Segment Open

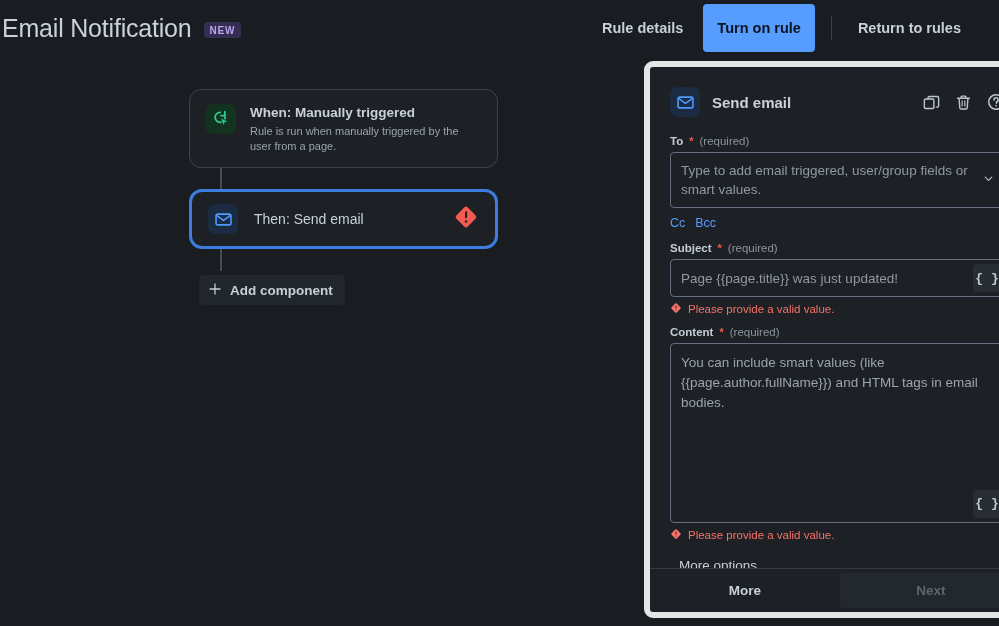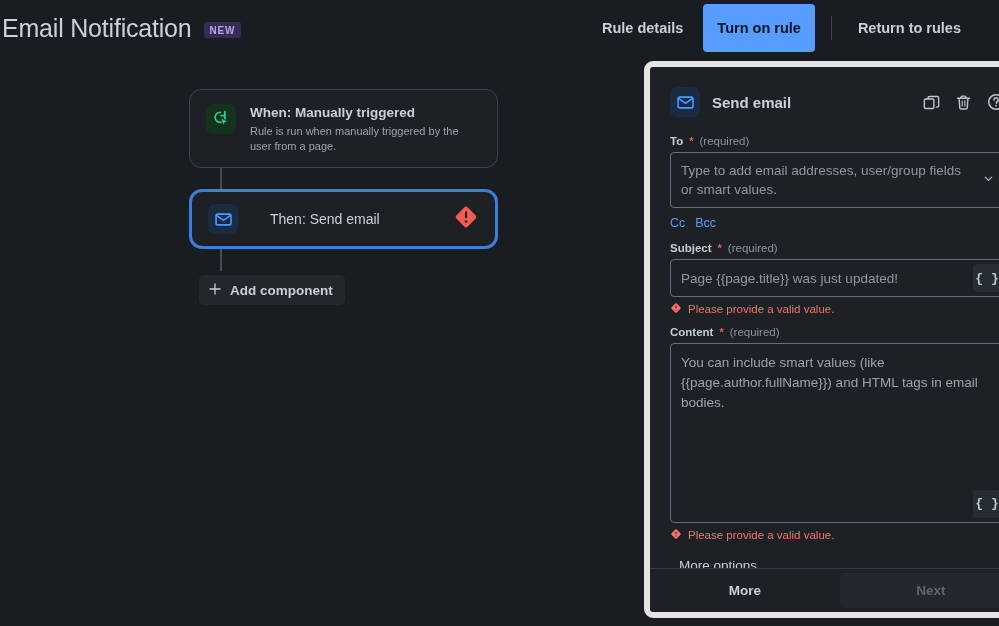"Type to add email addresses," span.ph { text: addresses -> triggered }
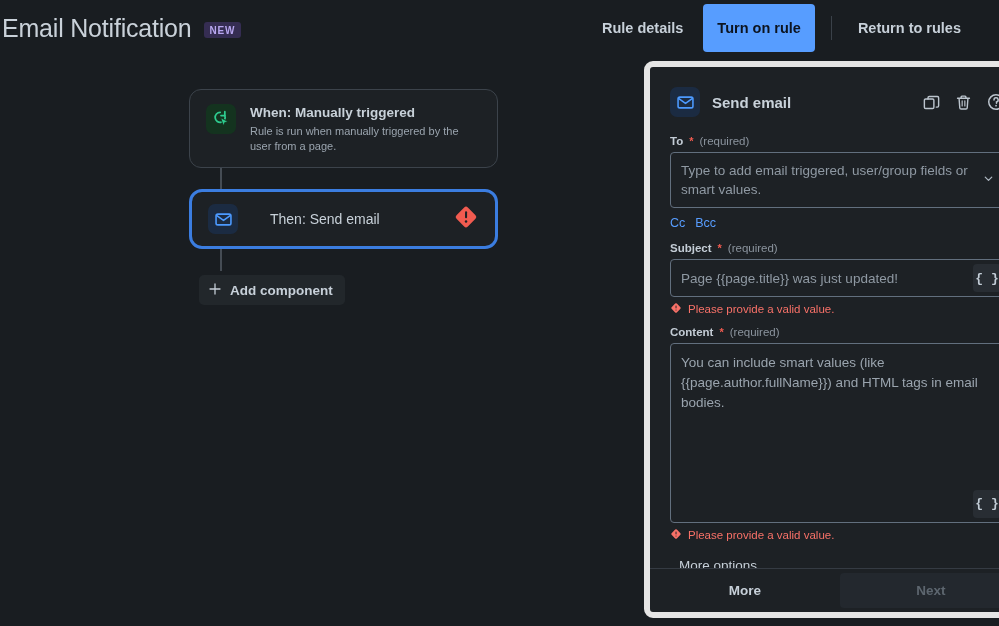"Then: Send email" div.node-text { margin-left: 18px -> 2px }
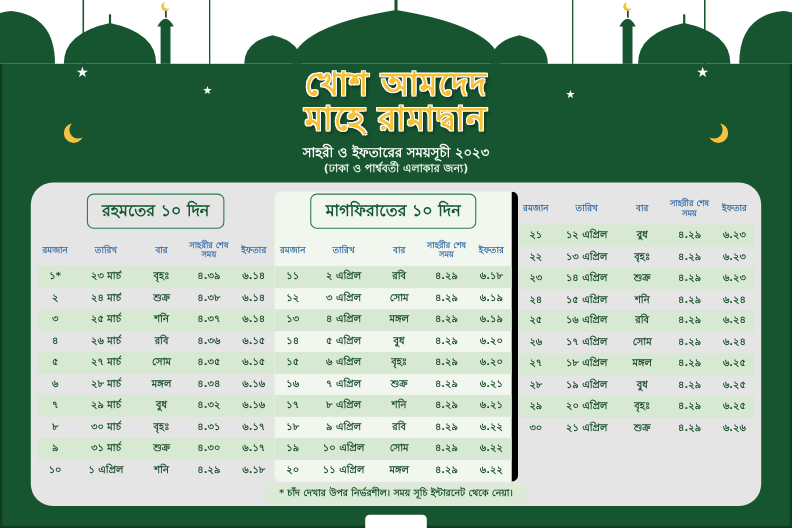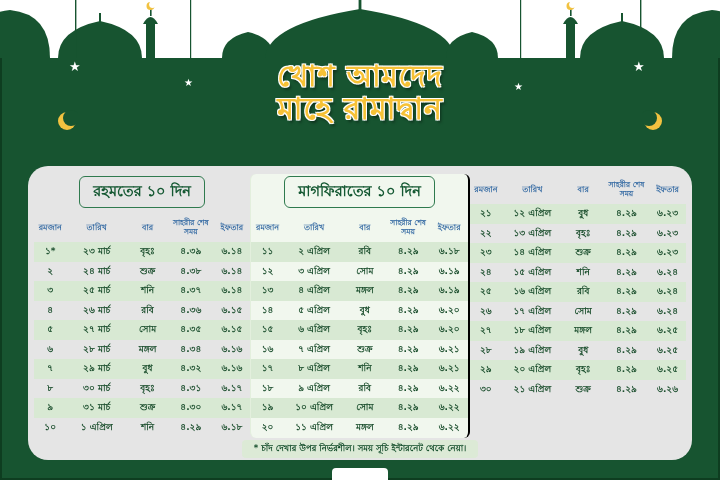"সাহরী ও ইফতারের সময়সূচী ২০২৩" div.sub1 { html: none -> <div>সাহরী ও ইফতারের সময়সূচী ২০২৩</div> }
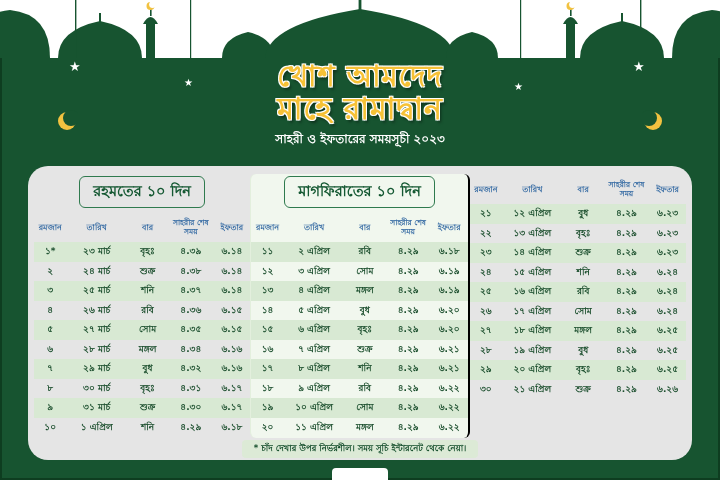"(ঢাকা ও পার্শ্ববর্তী এলাকার জন্য)" div.sub2 { html: none -> <div>(ঢাকা ও পার্শ্ববর্তী এলাকার জন্য)</div> }
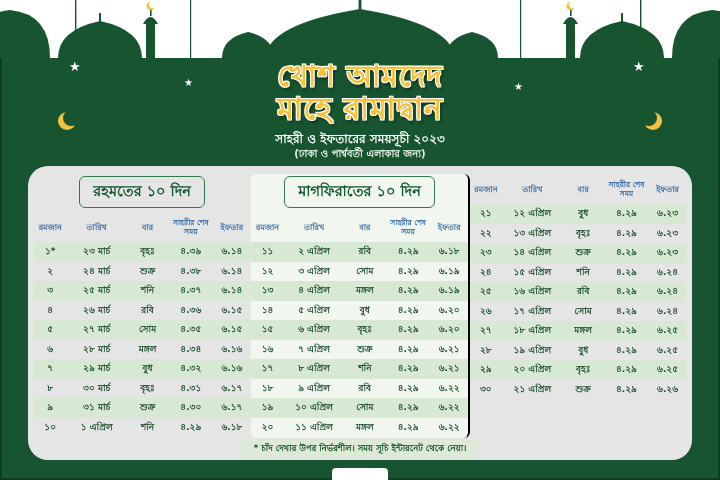"মাগফিরাতের ১০ দিন" .tcol.mid { border-right: 2px solid #000000 -> 6px solid #000000 }
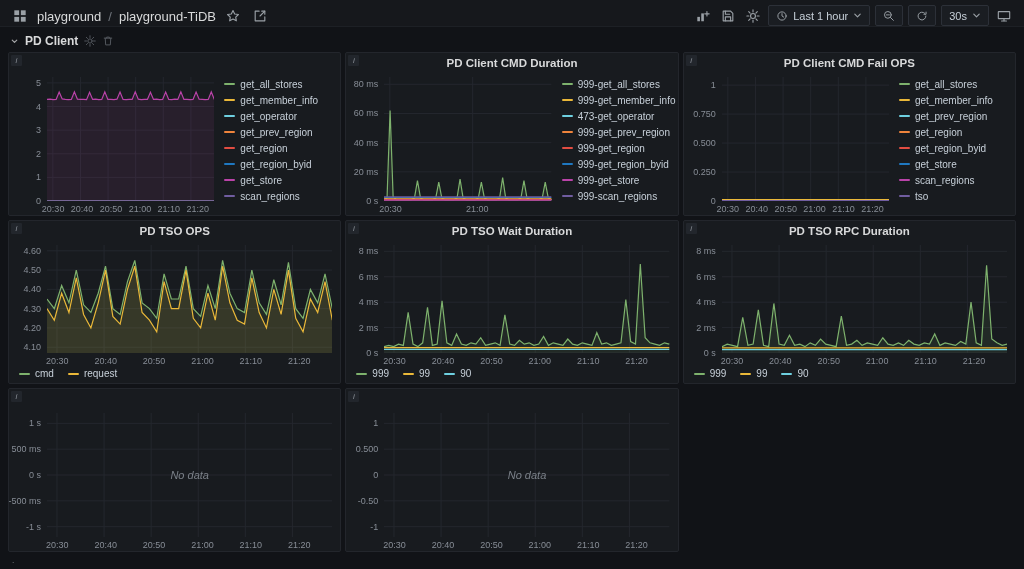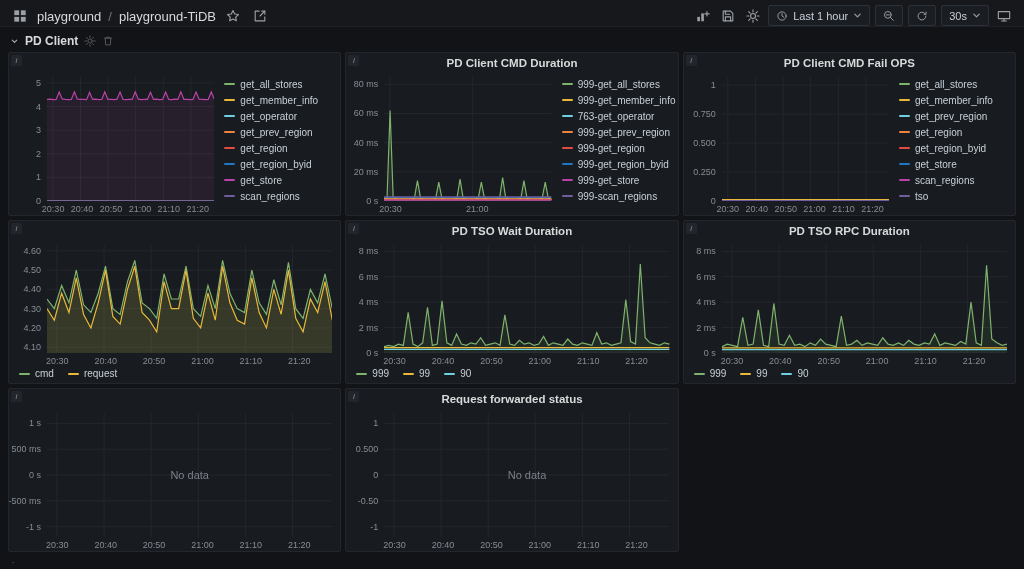"763-get_operator" span { text: 763-get -> 473-get }
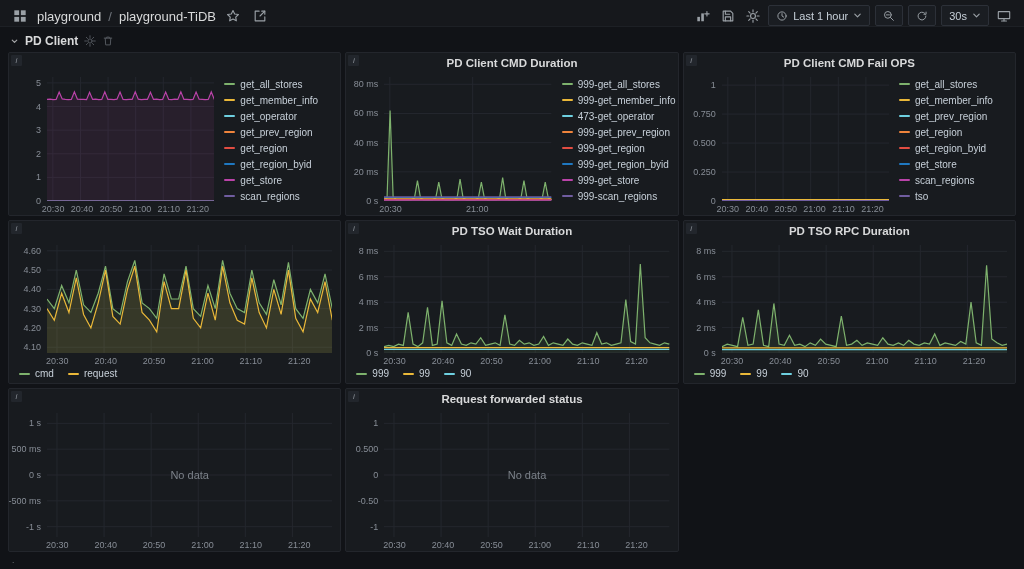"PD TSO OPS" h2.panel-title { html: none -> <h2>PD TSO OPS</h2> }
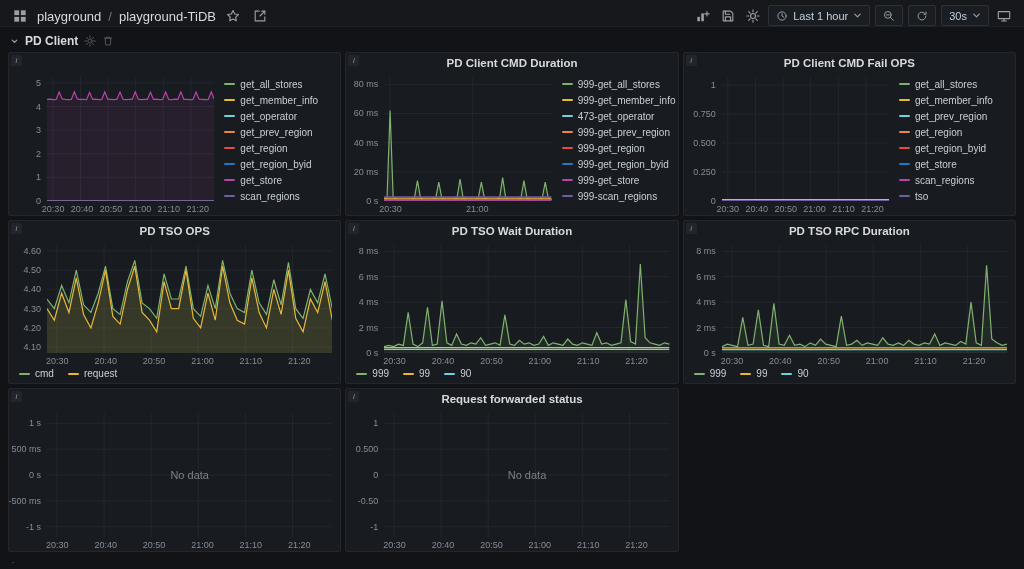"Request forwarded status" h2.panel-title { html: <h2>Request forwarded status</h2> -> none }
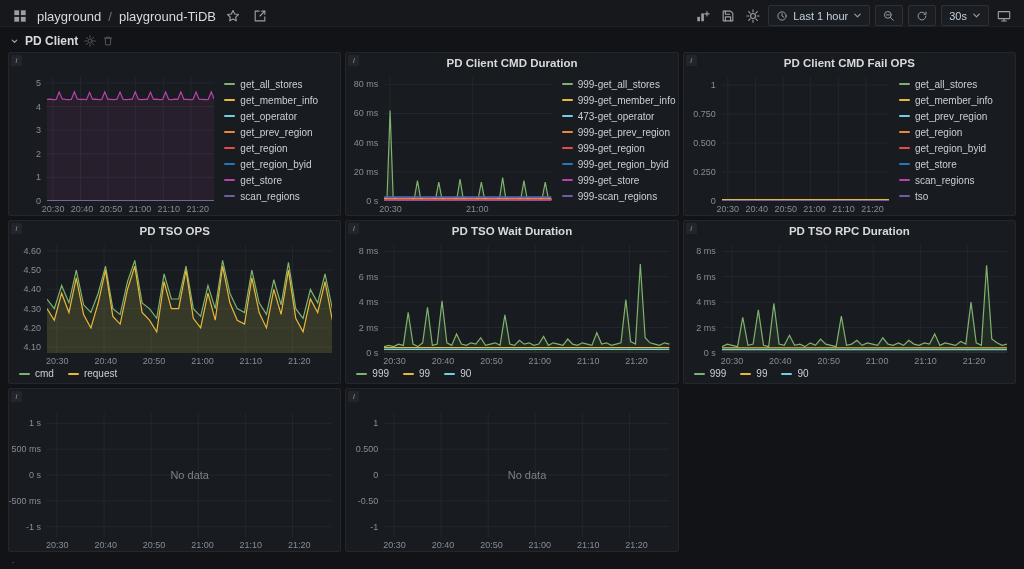"No data" .no-data { font-style: none -> italic }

Segment Closed

* ACTION ITEM *
Since the pictures are not part of the copy, transcribe only the remaining material, exactly.

* ANSWER BOX *
"Type to add email addresses," span.ph { text: addresses -> triggered }
"Then: Send email" div.node-text { margin-left: 18px -> 2px }
"সাহরী ও ইফতারের সময়সূচী ২০২৩" div.sub1 { html: none -> <div>সাহরী ও ইফতারের সময়সূচী ২০২৩</div> }
"(ঢাকা ও পার্শ্ববর্তী এলাকার জন্য)" div.sub2 { html: none -> <div>(ঢাকা ও পার্শ্ববর্তী এলাকার জন্য)</div> }
"মাগফিরাতের ১০ দিন" .tcol.mid { border-right: 2px solid #000000 -> 6px solid #000000 }
"763-get_operator" span { text: 763-get -> 473-get }
"PD TSO OPS" h2.panel-title { html: none -> <h2>PD TSO OPS</h2> }
"Request forwarded status" h2.panel-title { html: <h2>Request forwarded status</h2> -> none }
"No data" .no-data { font-style: none -> italic }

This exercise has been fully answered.